- **TASK PROMPT**
Within the entries that follow, show each line where the word "only" occurs.
*** INPUT MATERIAL Section Begins ***
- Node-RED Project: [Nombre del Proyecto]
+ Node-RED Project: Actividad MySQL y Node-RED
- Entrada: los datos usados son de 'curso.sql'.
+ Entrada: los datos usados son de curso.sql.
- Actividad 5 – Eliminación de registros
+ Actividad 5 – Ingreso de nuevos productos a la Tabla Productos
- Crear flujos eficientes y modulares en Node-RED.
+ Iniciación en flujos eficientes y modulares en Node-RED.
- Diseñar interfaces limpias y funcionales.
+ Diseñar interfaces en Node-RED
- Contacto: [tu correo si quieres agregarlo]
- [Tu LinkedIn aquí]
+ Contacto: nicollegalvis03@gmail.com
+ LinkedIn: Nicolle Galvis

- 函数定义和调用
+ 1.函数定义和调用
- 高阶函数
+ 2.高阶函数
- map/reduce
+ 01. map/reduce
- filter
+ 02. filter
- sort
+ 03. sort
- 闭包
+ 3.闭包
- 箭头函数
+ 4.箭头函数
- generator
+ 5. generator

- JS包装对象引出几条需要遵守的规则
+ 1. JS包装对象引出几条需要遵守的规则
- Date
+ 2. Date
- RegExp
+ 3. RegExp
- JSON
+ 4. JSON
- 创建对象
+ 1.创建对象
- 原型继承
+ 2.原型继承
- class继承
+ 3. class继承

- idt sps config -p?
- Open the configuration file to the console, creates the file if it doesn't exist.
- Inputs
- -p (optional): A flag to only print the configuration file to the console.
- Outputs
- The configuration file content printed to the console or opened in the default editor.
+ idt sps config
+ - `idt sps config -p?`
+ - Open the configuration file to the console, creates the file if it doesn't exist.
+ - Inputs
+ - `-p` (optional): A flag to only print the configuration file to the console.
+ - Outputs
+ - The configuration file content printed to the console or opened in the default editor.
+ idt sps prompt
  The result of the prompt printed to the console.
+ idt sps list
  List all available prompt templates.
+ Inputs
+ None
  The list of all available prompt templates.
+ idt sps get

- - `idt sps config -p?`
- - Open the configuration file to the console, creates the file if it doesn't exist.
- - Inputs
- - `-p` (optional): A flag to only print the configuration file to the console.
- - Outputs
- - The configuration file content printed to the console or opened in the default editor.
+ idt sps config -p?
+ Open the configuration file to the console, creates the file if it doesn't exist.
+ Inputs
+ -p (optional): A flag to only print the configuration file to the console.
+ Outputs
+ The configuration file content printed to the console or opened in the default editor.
*** INPUT MATERIAL Section Ends ***
- **SOLUTION TO THIS PROBLEM**
- -p (optional): A flag to only print the configuration file to the console.
+ - `-p` (optional): A flag to only print the configuration file to the console.
- - `-p` (optional): A flag to only print the configuration file to the console.
+ -p (optional): A flag to only print the configuration file to the console.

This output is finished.